• _The problem_
How many of the lines below include "filter"? Give the number and no other words.
+++
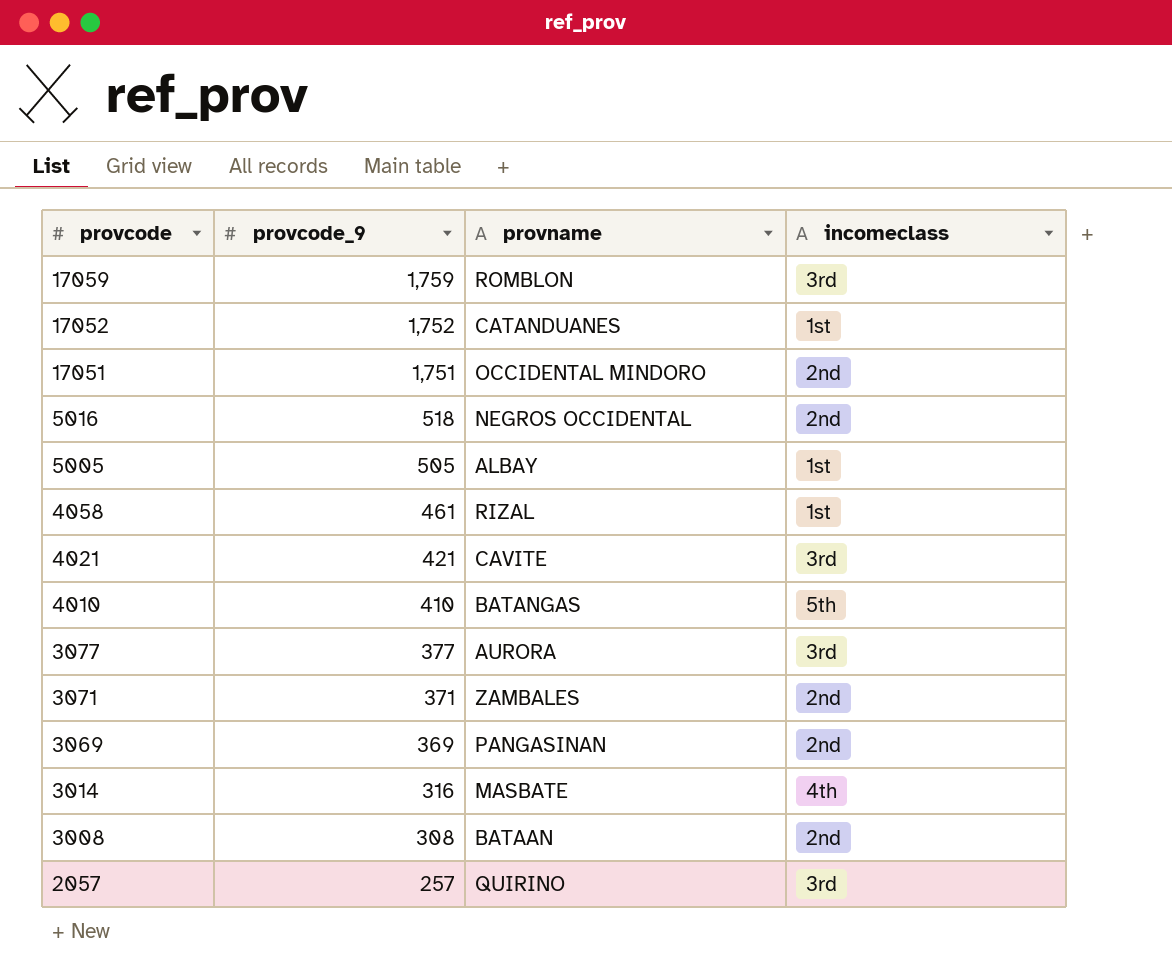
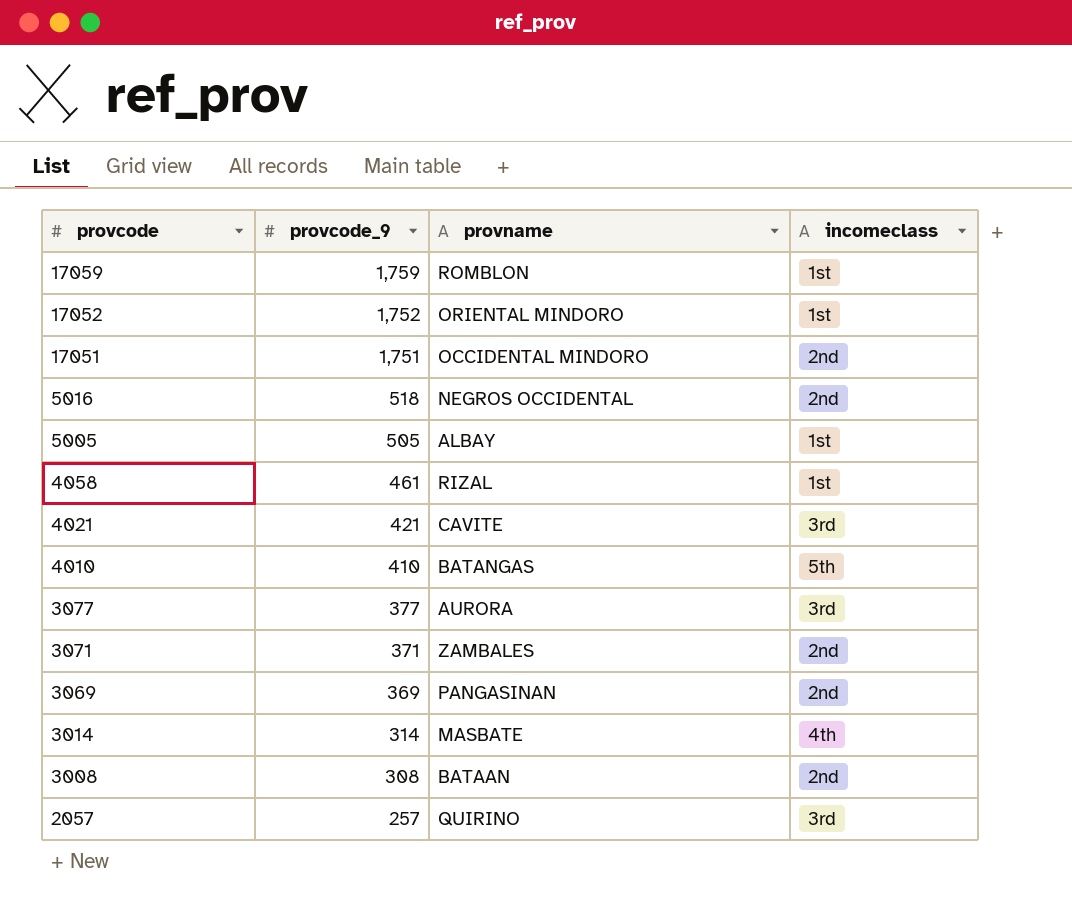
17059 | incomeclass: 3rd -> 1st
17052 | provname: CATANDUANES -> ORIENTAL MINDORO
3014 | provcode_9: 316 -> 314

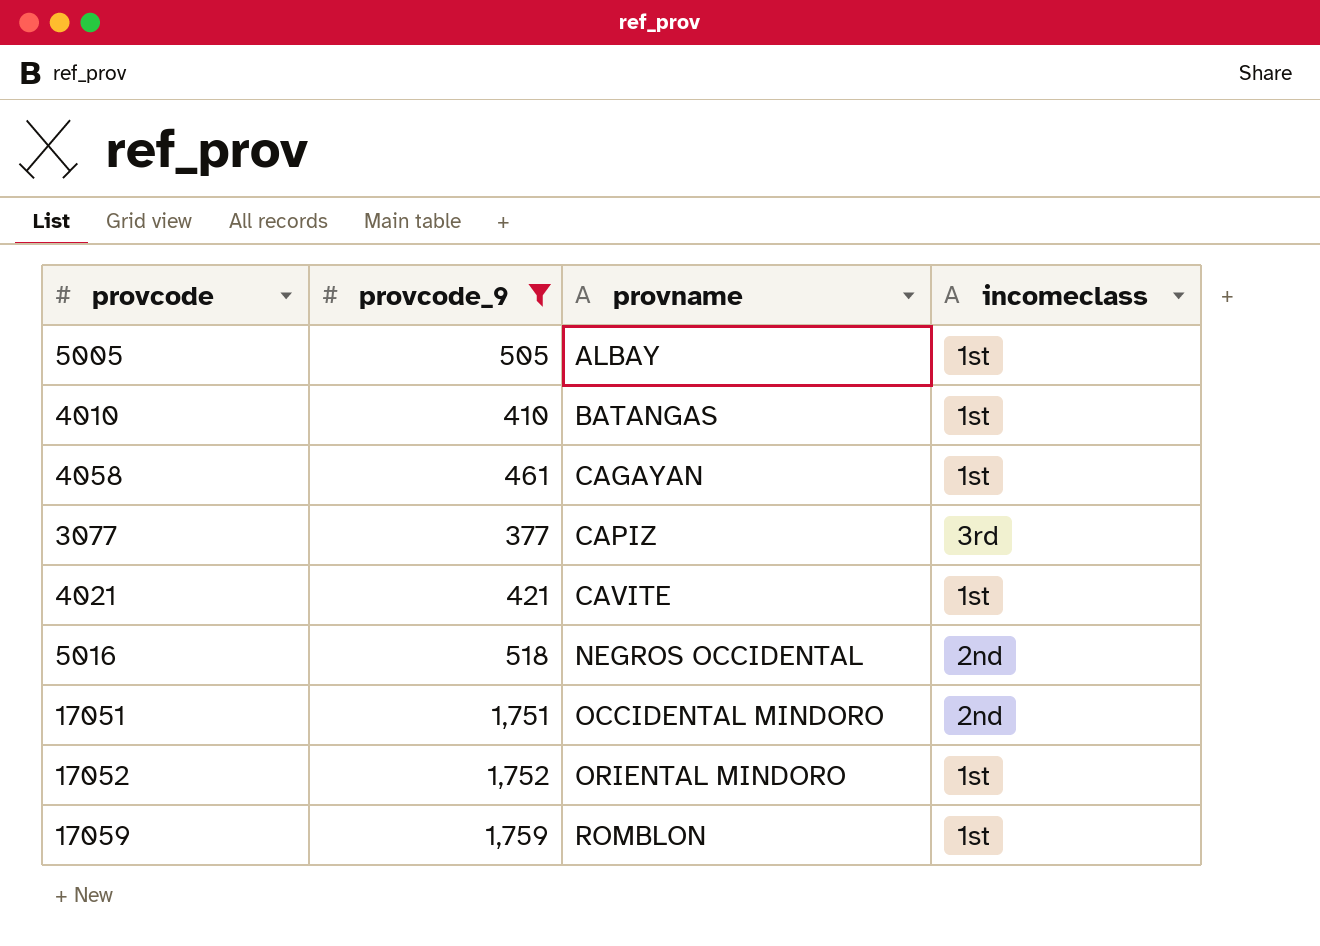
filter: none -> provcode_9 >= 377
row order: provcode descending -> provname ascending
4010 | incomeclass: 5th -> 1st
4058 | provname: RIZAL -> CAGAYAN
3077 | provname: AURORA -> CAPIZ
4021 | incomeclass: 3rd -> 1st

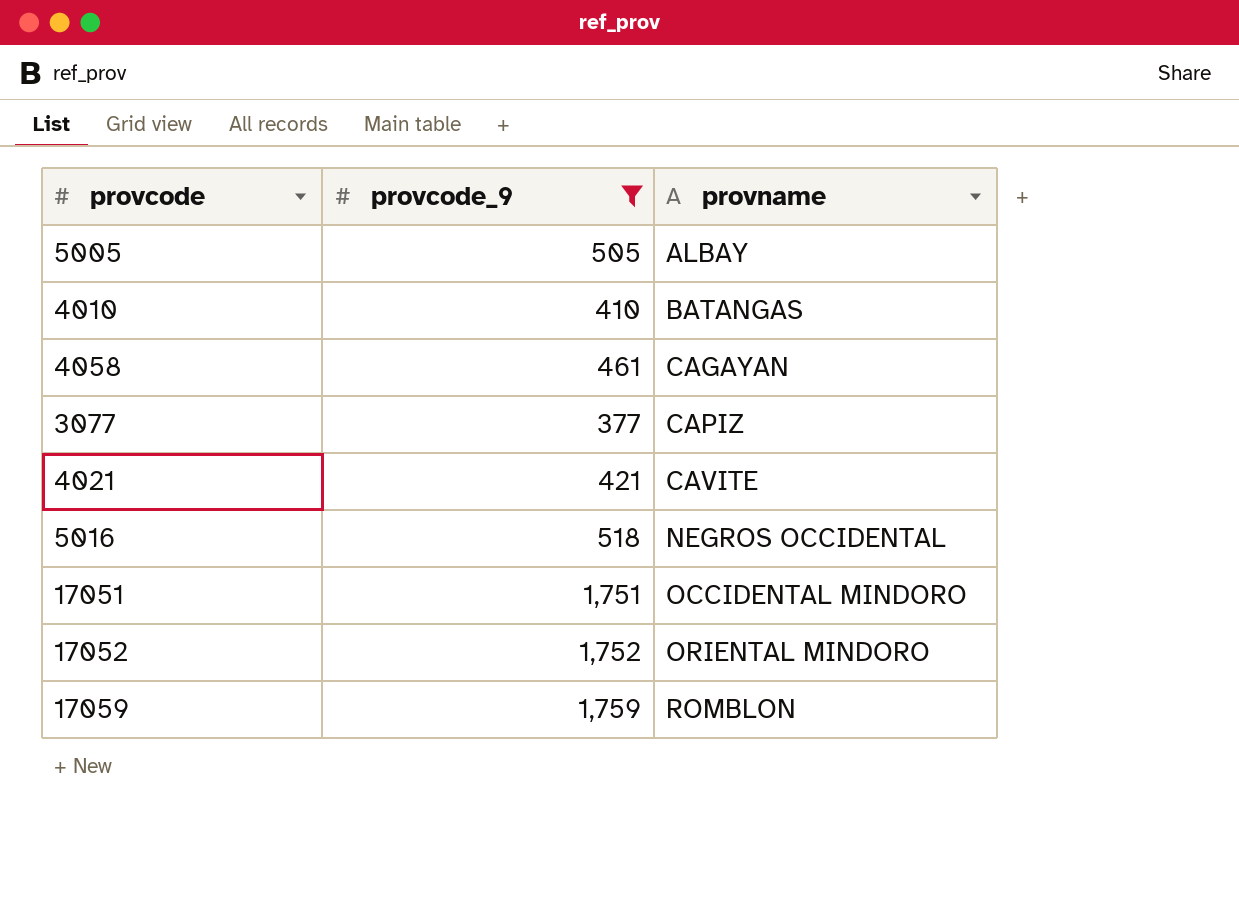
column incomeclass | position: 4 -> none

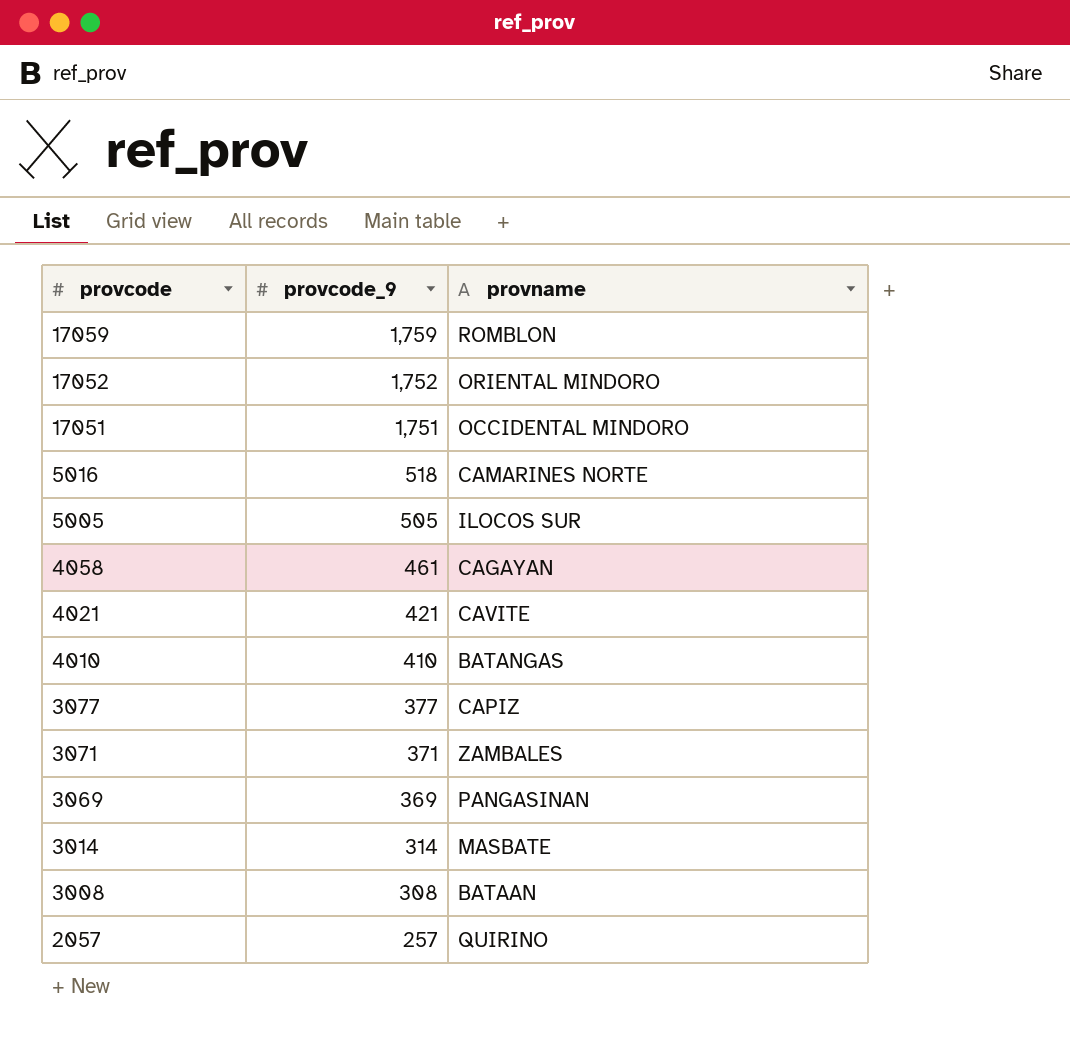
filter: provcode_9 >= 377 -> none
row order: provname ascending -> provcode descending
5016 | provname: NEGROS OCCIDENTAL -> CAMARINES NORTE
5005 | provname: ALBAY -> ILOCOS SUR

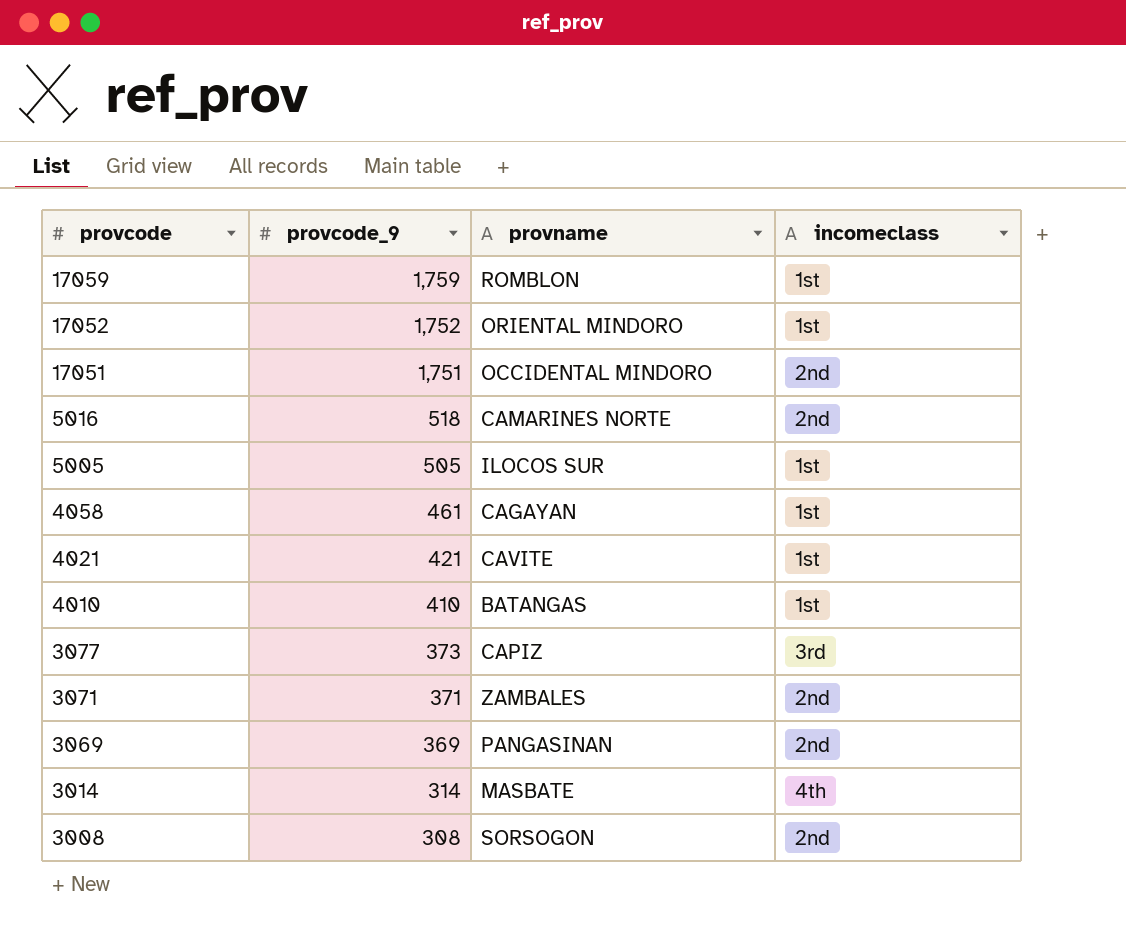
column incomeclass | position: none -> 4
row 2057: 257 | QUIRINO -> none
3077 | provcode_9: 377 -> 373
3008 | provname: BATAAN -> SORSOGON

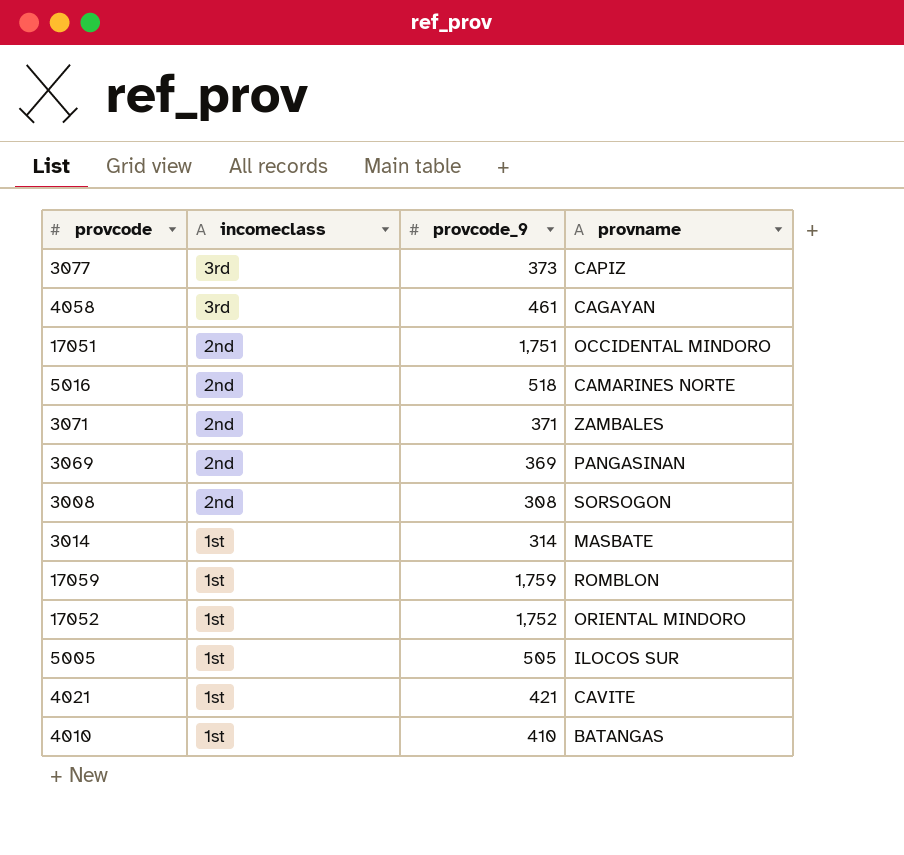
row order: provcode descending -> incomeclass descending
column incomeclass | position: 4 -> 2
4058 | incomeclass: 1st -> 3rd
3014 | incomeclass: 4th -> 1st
+++
• _Exercise output_
2